> [TASK BRIEF]: Write out the whole listing exactly as it is written below.
++++
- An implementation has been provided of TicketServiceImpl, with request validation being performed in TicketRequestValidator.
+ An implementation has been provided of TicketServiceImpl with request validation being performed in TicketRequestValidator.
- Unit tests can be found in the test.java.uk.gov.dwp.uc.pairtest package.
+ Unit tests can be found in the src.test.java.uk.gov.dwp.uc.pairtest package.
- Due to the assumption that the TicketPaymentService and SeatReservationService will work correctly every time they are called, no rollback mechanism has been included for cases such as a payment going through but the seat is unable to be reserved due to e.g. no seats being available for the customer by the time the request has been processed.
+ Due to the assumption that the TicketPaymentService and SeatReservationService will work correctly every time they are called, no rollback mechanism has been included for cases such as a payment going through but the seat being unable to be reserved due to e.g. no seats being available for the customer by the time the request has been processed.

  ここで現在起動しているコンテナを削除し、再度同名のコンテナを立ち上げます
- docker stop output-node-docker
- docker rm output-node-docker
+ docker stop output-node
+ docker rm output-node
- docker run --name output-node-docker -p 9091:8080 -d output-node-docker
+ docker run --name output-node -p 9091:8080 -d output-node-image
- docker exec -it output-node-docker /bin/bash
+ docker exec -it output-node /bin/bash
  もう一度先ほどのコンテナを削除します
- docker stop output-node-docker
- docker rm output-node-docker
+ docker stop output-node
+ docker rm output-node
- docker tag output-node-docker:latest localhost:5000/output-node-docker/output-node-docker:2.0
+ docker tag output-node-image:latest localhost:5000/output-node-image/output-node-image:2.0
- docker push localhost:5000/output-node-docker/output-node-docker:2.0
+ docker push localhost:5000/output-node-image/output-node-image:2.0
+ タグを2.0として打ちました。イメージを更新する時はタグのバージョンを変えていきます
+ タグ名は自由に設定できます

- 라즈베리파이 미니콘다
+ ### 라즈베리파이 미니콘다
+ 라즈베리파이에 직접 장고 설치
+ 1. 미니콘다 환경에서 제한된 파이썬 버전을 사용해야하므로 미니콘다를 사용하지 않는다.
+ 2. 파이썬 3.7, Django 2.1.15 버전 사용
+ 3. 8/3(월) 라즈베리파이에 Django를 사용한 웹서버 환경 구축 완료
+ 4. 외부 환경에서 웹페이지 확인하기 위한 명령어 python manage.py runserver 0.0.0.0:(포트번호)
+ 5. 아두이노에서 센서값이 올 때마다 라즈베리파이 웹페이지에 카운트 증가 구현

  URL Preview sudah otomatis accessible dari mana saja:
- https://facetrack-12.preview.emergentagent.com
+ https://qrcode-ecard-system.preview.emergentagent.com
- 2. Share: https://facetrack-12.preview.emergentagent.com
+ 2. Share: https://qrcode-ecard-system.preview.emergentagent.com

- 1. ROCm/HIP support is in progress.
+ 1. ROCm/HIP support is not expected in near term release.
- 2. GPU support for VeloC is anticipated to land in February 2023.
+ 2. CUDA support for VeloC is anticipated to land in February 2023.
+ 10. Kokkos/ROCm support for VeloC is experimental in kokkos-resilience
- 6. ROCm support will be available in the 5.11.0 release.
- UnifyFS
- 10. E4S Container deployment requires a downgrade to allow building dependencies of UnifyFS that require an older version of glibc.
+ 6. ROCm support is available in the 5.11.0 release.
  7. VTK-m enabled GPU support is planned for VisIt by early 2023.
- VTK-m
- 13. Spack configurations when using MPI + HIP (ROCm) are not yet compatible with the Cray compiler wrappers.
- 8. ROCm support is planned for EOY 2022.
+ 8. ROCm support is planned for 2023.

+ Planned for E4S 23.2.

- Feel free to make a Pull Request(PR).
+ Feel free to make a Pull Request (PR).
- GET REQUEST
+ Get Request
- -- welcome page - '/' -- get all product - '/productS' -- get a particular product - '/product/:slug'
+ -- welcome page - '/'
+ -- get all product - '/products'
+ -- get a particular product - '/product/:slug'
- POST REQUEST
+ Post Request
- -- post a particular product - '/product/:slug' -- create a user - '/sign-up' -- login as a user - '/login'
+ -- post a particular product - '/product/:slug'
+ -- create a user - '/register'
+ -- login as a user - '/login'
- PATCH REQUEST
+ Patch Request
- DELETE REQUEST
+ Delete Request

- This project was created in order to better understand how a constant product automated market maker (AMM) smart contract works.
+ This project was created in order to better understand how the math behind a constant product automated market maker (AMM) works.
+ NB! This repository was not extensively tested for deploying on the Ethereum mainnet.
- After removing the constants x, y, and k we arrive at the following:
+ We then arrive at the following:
++++
> [OUTPUT]:
- An implementation has been provided of TicketServiceImpl, with request validation being performed in TicketRequestValidator.
+ An implementation has been provided of TicketServiceImpl with request validation being performed in TicketRequestValidator.
- Unit tests can be found in the test.java.uk.gov.dwp.uc.pairtest package.
+ Unit tests can be found in the src.test.java.uk.gov.dwp.uc.pairtest package.
- Due to the assumption that the TicketPaymentService and SeatReservationService will work correctly every time they are called, no rollback mechanism has been included for cases such as a payment going through but the seat is unable to be reserved due to e.g. no seats being available for the customer by the time the request has been processed.
+ Due to the assumption that the TicketPaymentService and SeatReservationService will work correctly every time they are called, no rollback mechanism has been included for cases such as a payment going through but the seat being unable to be reserved due to e.g. no seats being available for the customer by the time the request has been processed.

  ここで現在起動しているコンテナを削除し、再度同名のコンテナを立ち上げます
- docker stop output-node-docker
- docker rm output-node-docker
+ docker stop output-node
+ docker rm output-node
- docker run --name output-node-docker -p 9091:8080 -d output-node-docker
+ docker run --name output-node -p 9091:8080 -d output-node-image
- docker exec -it output-node-docker /bin/bash
+ docker exec -it output-node /bin/bash
  もう一度先ほどのコンテナを削除します
- docker stop output-node-docker
- docker rm output-node-docker
+ docker stop output-node
+ docker rm output-node
- docker tag output-node-docker:latest localhost:5000/output-node-docker/output-node-docker:2.0
+ docker tag output-node-image:latest localhost:5000/output-node-image/output-node-image:2.0
- docker push localhost:5000/output-node-docker/output-node-docker:2.0
+ docker push localhost:5000/output-node-image/output-node-image:2.0
+ タグを2.0として打ちました。イメージを更新する時はタグのバージョンを変えていきます
+ タグ名は自由に設定できます

- 라즈베리파이 미니콘다
+ ### 라즈베리파이 미니콘다
+ 라즈베리파이에 직접 장고 설치
+ 1. 미니콘다 환경에서 제한된 파이썬 버전을 사용해야하므로 미니콘다를 사용하지 않는다.
+ 2. 파이썬 3.7, Django 2.1.15 버전 사용
+ 3. 8/3(월) 라즈베리파이에 Django를 사용한 웹서버 환경 구축 완료
+ 4. 외부 환경에서 웹페이지 확인하기 위한 명령어 python manage.py runserver 0.0.0.0:(포트번호)
+ 5. 아두이노에서 센서값이 올 때마다 라즈베리파이 웹페이지에 카운트 증가 구현

  URL Preview sudah otomatis accessible dari mana saja:
- https://facetrack-12.preview.emergentagent.com
+ https://qrcode-ecard-system.preview.emergentagent.com
- 2. Share: https://facetrack-12.preview.emergentagent.com
+ 2. Share: https://qrcode-ecard-system.preview.emergentagent.com

- 1. ROCm/HIP support is in progress.
+ 1. ROCm/HIP support is not expected in near term release.
- 2. GPU support for VeloC is anticipated to land in February 2023.
+ 2. CUDA support for VeloC is anticipated to land in February 2023.
+ 10. Kokkos/ROCm support for VeloC is experimental in kokkos-resilience
- 6. ROCm support will be available in the 5.11.0 release.
- UnifyFS
- 10. E4S Container deployment requires a downgrade to allow building dependencies of UnifyFS that require an older version of glibc.
+ 6. ROCm support is available in the 5.11.0 release.
  7. VTK-m enabled GPU support is planned for VisIt by early 2023.
- VTK-m
- 13. Spack configurations when using MPI + HIP (ROCm) are not yet compatible with the Cray compiler wrappers.
- 8. ROCm support is planned for EOY 2022.
+ 8. ROCm support is planned for 2023.

+ Planned for E4S 23.2.

- Feel free to make a Pull Request(PR).
+ Feel free to make a Pull Request (PR).
- GET REQUEST
+ Get Request
- -- welcome page - '/' -- get all product - '/productS' -- get a particular product - '/product/:slug'
+ -- welcome page - '/'
+ -- get all product - '/products'
+ -- get a particular product - '/product/:slug'
- POST REQUEST
+ Post Request
- -- post a particular product - '/product/:slug' -- create a user - '/sign-up' -- login as a user - '/login'
+ -- post a particular product - '/product/:slug'
+ -- create a user - '/register'
+ -- login as a user - '/login'
- PATCH REQUEST
+ Patch Request
- DELETE REQUEST
+ Delete Request

- This project was created in order to better understand how a constant product automated market maker (AMM) smart contract works.
+ This project was created in order to better understand how the math behind a constant product automated market maker (AMM) works.
+ NB! This repository was not extensively tested for deploying on the Ethereum mainnet.
- After removing the constants x, y, and k we arrive at the following:
+ We then arrive at the following:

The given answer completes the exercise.